A British army soldier (L) and a police officer (R) secure an entrance to Downing Street in central London on May 25, 2017, after Operation Temperer was put into force putting soldiers under police command on British streets in response to the May 22 terror attack at the Manchester Arena. Police said they arrested two men Thursday in the Manchester area in connection with the deadly bombing of an Ariana Grande pop concert, while a detained woman was released without charges. Britain has raised its terror alert to the maximum level and ordered troops to protect strategic sites after 22 people were killed in a suicide bomb attack on a Manchester pop concert. / AFP PHOTO / NIKLAS HALLE’N
Libya is working closely with Britain to identify possible “terrorist networks” involved in the attack at a pop concert in Manchester, a senior Libyan official said Thursday.
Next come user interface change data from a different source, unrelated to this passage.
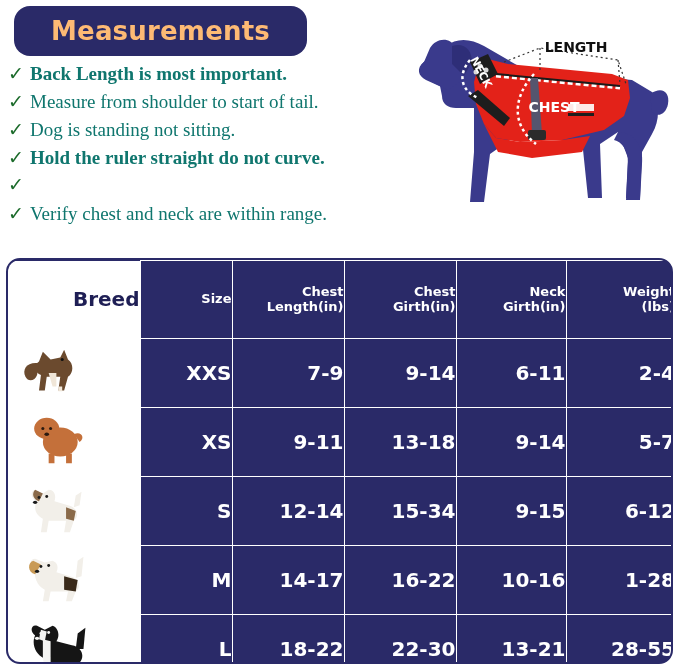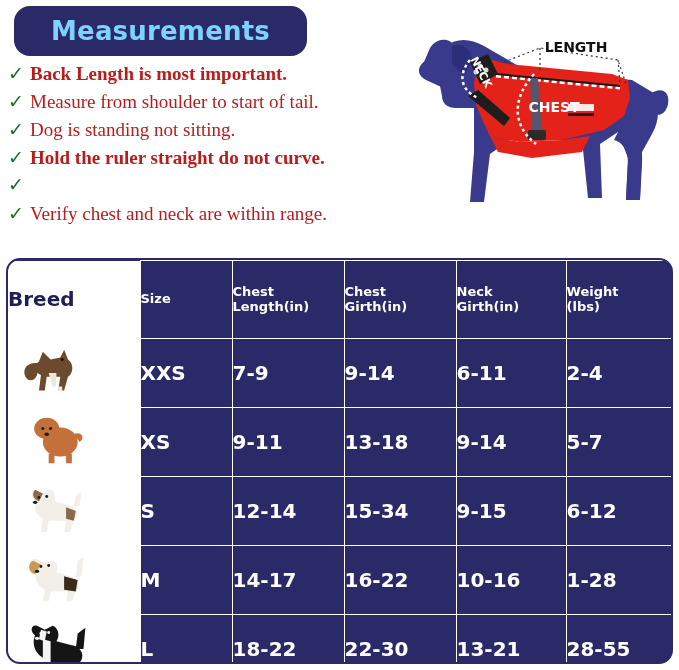--- a/index.html
+++ b/index.html
@@ -13,21 +13,21 @@
 
   
   .title-pill {
     position: absolute; left: 14px; top: 6px;
     width: 293px; height: 50px;
     background: #2a2a68;
     border-radius: 16px;
     display: flex; align-items: center; justify-content: center;
   }
   .title-pill span {
-    color: #7dd3fc;
+    color: #fdba74;
     font-size: 26px;
     font-weight: bold;
     letter-spacing: 0.2px;
     font-family: "DejaVu Sans", sans-serif;
   }
 
   
   .bullets {
     position: absolute; left: 8px; top: 63px;
     width: 410px;
@@ -40,21 +40,21 @@
     width: 22px; flex: 0 0 22px;
     color: #1c6b2b;
     font-size: 19px;
     line-height: 1;
     font-family: "DejaVu Sans", sans-serif;
     text-align: left;
   }
   .bullet-text {
     font-family: "Liberation Serif", serif;
     font-size: 19px;
-    color: #b91c1c;
+    color: #0f766e;
     white-space: nowrap;
   }
   .bullet-text.bold { font-weight: bold; }
 
   
   .dog-art {
     position: absolute; left: 412px; top: 12px;
     width: 264px; height: 236px;
   }
   .dog-art svg { display: block; width: 100%; height: 100%; }
@@ -68,21 +68,21 @@
     overflow: hidden;
     background: #2a2a68;
   }
   table.tbl {
     width: 100%; height: 100%;
     border-collapse: collapse;
     table-layout: fixed;
   }
   table.tbl td, table.tbl th {
     border: 1.5px solid #ffffff;
-    text-align: left;
+    text-align: right;
     vertical-align: middle;
     color: #ffffff;
     font-family: "DejaVu Sans", sans-serif;
     font-weight: bold;
   }
   col.c-breed  { width: 132px; }
   col.c-size   { width: 92px; }
   col.c-back   { width: 112px; }
   col.c-chest  { width: 112px; }
   col.c-neck   { width: 110px; }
“We are working closely and intensively with our British partners to probe possible terrorist networks and we have achieved important progress,” deputy interior minister Abdelsalam Ashour told reporters.
Britain has named the suspected suicide bomber who killed 22 people in an attack on a Manchester concert Monday as Salman Abedi, who was born in Britain of Libyan origin.
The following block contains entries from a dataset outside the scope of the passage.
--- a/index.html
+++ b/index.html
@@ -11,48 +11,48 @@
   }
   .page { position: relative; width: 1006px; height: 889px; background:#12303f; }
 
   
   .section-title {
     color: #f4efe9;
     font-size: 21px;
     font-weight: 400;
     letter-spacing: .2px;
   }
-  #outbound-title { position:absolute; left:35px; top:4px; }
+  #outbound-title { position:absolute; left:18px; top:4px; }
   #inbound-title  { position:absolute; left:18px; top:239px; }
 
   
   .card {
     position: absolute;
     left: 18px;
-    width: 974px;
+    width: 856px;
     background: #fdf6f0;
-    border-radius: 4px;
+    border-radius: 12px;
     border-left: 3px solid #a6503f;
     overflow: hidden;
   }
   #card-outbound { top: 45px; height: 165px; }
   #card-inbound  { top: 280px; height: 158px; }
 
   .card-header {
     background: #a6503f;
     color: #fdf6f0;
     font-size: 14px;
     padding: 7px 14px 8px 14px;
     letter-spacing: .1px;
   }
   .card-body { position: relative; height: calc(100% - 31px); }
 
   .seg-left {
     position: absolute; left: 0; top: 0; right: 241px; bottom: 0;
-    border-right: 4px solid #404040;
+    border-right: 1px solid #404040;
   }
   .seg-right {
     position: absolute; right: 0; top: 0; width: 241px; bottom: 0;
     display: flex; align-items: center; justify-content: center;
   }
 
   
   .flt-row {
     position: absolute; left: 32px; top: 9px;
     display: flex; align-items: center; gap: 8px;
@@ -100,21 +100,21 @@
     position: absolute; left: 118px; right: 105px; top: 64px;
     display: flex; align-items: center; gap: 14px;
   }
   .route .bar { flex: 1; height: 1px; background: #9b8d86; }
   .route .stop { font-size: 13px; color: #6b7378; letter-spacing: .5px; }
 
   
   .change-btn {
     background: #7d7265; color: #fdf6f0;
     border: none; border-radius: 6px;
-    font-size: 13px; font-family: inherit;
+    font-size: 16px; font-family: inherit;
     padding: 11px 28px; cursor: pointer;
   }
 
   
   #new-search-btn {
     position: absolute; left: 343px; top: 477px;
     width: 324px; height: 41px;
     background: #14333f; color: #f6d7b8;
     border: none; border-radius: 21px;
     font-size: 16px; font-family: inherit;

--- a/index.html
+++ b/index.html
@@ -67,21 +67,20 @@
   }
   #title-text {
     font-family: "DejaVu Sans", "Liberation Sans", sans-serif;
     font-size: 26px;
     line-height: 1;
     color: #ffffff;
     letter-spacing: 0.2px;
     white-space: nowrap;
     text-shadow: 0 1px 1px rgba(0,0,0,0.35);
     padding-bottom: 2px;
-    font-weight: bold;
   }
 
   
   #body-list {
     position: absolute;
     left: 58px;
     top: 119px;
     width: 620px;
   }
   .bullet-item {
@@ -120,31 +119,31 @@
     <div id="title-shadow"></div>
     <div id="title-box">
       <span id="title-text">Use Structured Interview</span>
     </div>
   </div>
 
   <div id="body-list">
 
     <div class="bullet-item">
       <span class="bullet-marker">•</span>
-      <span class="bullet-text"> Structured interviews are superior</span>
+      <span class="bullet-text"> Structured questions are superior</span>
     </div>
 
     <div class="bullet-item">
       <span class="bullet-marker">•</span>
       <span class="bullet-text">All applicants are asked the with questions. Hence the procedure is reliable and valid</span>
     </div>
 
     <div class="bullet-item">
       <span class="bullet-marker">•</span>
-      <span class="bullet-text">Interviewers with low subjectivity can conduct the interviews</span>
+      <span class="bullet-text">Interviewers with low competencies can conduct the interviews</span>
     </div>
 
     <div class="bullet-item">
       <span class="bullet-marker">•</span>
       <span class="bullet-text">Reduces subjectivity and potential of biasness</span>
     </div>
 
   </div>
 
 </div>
Ashour, a member of the UN-backed Government of National Accord (GNA), said the interior ministry’s Deterrence Force was in charge of the investigation but gave no further details.
“We have strong and close ties with our (British) friends,” he told reporters, reading from a statement.
Libyan authorities have detained the alleged suicide bomber’s father as well as a brother, sources in Libya have said.
Investigators in Britain were trying to track down a jihadist network suspected of having orchestrated the attack which also wounded dozens.
After arresting a 23-year-old man on Tuesday, British police said they had taken three more men into custody on Wednesday in south Manchester, where Abedi lived.
Monday’s attack was claimed by the Islamic State group.